The wounded ones looked at each other.  They shook their heads, and then they nodded.

“He wasn’t with any of us,” the one on the crutch said.  “We did not know what side he belonged to.”

~

The least wounded had promised to create a new weapon for the snow maker.  He closed his eyes and felt the little ethereal spirit that had lingered inside him.

He clenched his teeth as he jabbed the magical blade into the ice, forcing to appear a spider web of cracks.  The jagged shapes that were formed evoked fear in his mind as he saw jagged and icy shards fall before him.  He stood back and gazed upon his terrible creation.  The crack grew deeper and spread like twisted and gnarled wood of a dying tree.  Sounds like wood cracking in a fire distorted the cold view as the snow formed.

The least wounded had done what he thought was best.

The god of the Boreas, who was pacing behind, paused.  He peered at the pile of shaven ice that was growing rapidly before him.  The cracks within the ice continued to grow at an increasingly violent pace.  The block of mystical ice began to shatter outright, and the pile of the white glistening weapon grew.

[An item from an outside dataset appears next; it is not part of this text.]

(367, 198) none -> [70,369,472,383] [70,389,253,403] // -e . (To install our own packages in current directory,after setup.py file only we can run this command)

The god laughed.  “Yes!” he shouted. “Yes!” he laughed again.  “This will do it!”

~

“My reinforcements will arrive at sunset tonight,” the warlord bellowed at the city gate and the wounded who stood in front of it.  “When these other forces arrive, my army will be able to conquer you and whatever other force it comes across.  You have until sundown to prepare to meet your fate.”

~

Giant piles of glistening shards were forming to fill the hall.  The hovering blade chiseled away.  The great figure appeared in a shadow that blew in from the balcony.  He rested his crown of wind onto his table of ice.  He walked towards the growing, white mound.

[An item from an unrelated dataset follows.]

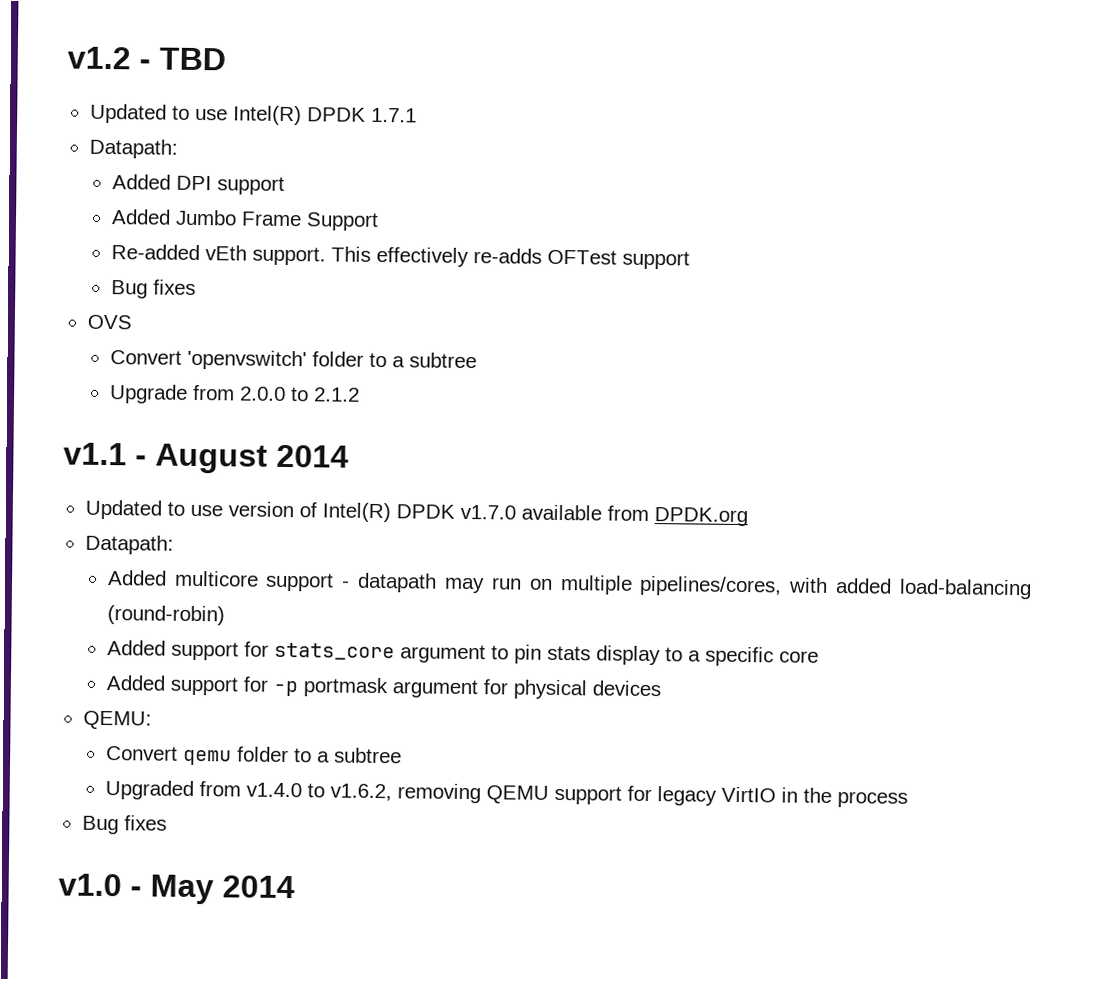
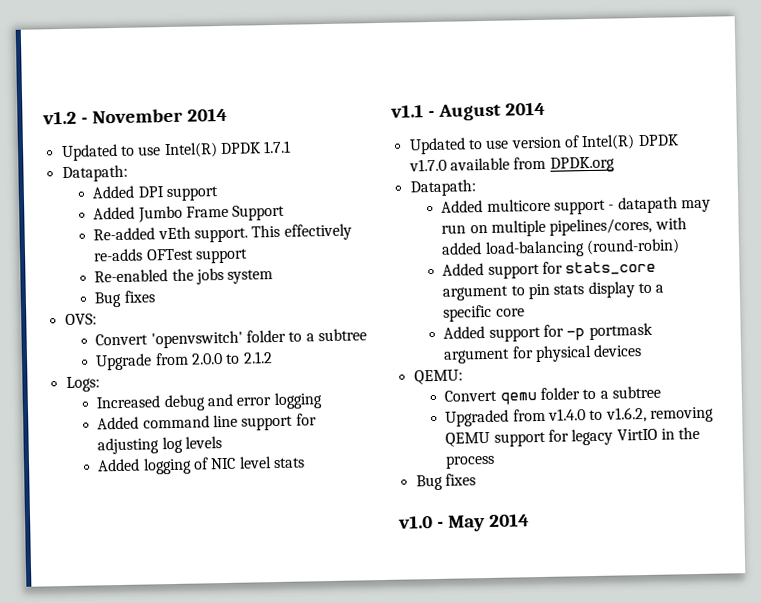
[159,47,226,71] TBD -> [91,107,228,124] November 2014
[110,279,196,299] [86,314,132,330] // Bug fixes // OVS -> [94,267,274,285] [94,290,155,308] [64,313,97,326] // Re-enabled the jobs system // Bug fixes // OVS:
(360, 394) none -> [65,376,100,393] [96,392,323,412] [97,413,317,431] [97,436,223,455] [97,456,305,475] // Logs: // Increased debug and error logging // Added command line support for adjusting log levels // Added logging of NIC level stats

“This is perfect,” the god said.  The lord of the northern wind gently picked a shard from the growing pile and held up the small flake of ice.  He admired its sharp cut angles.  “Yes,” he said.  “This will do.  Now is the 

time.”

~

The sky grew darker.  Time had run out.  The soldiers of the invading forces swelled in numbers.  They drew back their bows.  They readied their javelins.  They thrashed their swords in the air.  They awaited the call to charge.

The wounded ones in front of the gate leaned on each other so each could stand.  Not one of them, they had silently agreed, would enter the battle on their knees.  They would all meet their fate standing.

“Stay strong.”

The sky began to swirl above them.  A horrific wind could be heard charging toward the battle.

“Charge!” the warlord shouted.  A mortal furry unleashed as a horde of invaders poured towards the front gate of the city.

Suddenly many were knocked from their feet by a gust from the North.

Others flew from the ground in an updraft from a direction not before known.

A third wind high above brought with it something that shimmered in the light.  The shimmering grew, and the pieces of ice began to fall from the heavens.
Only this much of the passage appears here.